### YOUR GOAL
Repeat word for word every line of the data below, from the first through the line containing "the child component.", and stop there.

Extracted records
※ ※ ※

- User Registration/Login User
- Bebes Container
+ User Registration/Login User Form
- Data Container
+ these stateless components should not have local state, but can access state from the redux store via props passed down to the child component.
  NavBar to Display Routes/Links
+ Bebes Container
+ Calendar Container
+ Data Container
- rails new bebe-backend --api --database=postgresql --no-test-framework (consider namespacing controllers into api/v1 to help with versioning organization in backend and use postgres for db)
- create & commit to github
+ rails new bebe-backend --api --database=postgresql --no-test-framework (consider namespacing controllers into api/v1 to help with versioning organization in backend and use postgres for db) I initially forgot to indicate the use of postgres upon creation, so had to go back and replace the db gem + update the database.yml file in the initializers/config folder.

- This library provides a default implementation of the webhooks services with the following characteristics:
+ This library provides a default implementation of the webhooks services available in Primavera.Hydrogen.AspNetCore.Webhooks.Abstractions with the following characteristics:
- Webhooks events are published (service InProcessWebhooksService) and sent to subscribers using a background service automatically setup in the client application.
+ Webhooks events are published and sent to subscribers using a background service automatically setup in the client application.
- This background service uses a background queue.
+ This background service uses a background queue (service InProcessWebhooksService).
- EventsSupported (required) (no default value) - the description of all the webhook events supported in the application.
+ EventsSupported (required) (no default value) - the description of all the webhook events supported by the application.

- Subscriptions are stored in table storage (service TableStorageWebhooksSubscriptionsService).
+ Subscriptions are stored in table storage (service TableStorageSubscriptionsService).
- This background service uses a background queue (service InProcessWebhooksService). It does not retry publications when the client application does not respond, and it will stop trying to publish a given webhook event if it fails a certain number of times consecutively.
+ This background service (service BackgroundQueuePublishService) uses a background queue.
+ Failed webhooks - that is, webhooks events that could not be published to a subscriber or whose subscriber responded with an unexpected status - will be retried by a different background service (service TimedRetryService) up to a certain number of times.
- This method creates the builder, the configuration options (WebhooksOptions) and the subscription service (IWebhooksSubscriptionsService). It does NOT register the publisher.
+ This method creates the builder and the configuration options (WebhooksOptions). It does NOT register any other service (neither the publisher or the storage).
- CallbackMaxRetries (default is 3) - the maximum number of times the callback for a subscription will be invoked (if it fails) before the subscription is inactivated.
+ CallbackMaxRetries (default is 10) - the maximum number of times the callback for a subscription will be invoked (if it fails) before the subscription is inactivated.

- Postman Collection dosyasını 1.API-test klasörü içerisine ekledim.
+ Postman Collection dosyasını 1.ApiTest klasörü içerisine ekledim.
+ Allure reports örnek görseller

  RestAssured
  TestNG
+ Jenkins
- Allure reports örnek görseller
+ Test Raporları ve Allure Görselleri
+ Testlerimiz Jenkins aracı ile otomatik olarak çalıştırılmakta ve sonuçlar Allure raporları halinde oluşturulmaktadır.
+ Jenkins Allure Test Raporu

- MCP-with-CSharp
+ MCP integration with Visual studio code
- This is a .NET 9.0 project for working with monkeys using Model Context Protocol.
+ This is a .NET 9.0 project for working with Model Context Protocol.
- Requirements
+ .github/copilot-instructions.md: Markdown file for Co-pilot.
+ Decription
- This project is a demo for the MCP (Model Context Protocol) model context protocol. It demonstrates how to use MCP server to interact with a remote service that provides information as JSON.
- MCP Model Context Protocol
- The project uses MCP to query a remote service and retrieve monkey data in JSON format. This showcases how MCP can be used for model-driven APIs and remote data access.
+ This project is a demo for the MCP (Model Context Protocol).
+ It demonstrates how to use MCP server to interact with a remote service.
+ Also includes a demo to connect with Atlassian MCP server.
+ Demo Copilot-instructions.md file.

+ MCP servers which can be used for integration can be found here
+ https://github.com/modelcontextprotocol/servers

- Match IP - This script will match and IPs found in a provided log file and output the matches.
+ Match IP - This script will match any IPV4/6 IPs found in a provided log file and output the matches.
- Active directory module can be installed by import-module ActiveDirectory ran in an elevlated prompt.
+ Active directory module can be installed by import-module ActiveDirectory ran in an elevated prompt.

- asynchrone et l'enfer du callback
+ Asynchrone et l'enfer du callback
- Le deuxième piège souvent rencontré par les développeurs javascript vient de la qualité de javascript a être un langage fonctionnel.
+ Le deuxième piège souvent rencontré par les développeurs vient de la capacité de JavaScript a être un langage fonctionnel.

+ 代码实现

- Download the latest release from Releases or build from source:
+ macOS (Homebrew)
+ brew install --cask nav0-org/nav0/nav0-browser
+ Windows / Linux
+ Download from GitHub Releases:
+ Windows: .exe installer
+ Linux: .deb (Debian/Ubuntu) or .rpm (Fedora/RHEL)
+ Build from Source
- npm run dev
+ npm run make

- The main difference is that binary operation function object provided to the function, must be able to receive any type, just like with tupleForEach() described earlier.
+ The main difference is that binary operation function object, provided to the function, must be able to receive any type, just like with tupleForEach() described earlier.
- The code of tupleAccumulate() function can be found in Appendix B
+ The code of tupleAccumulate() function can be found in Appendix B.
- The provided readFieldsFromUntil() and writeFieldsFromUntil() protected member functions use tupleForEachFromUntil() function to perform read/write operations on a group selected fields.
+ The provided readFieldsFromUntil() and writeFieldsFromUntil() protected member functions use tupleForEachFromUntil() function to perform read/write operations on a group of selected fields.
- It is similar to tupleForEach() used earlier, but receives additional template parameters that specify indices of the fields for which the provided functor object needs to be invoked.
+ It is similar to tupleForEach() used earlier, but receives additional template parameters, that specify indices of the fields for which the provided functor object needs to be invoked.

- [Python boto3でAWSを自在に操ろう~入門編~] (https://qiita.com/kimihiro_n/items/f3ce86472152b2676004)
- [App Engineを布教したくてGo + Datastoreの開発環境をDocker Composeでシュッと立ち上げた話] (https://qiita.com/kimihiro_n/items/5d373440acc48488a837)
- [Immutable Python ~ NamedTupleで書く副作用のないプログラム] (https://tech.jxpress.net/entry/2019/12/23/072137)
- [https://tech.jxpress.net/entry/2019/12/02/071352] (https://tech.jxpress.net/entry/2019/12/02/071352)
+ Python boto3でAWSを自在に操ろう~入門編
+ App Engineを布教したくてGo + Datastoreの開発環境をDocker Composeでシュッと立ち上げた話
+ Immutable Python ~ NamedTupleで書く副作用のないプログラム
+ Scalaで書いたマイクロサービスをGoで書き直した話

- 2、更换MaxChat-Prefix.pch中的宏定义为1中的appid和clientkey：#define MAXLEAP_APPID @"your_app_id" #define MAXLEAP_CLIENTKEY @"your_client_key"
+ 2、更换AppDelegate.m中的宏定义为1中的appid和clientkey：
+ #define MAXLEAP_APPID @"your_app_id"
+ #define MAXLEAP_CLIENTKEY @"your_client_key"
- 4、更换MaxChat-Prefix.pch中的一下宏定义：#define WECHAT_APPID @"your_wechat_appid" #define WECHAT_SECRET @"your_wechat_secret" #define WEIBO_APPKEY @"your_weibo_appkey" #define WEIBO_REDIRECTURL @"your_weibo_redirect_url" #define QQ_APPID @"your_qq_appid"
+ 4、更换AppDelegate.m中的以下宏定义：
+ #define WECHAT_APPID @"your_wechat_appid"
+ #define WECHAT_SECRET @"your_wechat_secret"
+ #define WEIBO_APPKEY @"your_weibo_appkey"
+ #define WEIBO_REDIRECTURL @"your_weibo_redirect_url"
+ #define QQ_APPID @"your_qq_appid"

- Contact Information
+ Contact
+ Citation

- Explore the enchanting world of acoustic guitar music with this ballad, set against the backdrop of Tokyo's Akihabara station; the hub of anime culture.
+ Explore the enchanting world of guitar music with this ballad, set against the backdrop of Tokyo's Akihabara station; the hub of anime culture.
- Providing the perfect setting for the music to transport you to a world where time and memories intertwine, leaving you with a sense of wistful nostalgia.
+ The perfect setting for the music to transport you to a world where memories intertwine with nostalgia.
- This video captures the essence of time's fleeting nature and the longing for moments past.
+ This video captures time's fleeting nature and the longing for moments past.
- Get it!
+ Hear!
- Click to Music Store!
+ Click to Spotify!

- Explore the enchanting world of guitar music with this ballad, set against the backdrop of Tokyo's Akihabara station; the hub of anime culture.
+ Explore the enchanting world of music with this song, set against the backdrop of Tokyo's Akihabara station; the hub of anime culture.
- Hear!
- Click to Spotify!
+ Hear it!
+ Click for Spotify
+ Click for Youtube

※ ※ ※

### REPLY
- User Registration/Login User
- Bebes Container
+ User Registration/Login User Form
- Data Container
+ these stateless components should not have local state, but can access state from the redux store via props passed down to the child component.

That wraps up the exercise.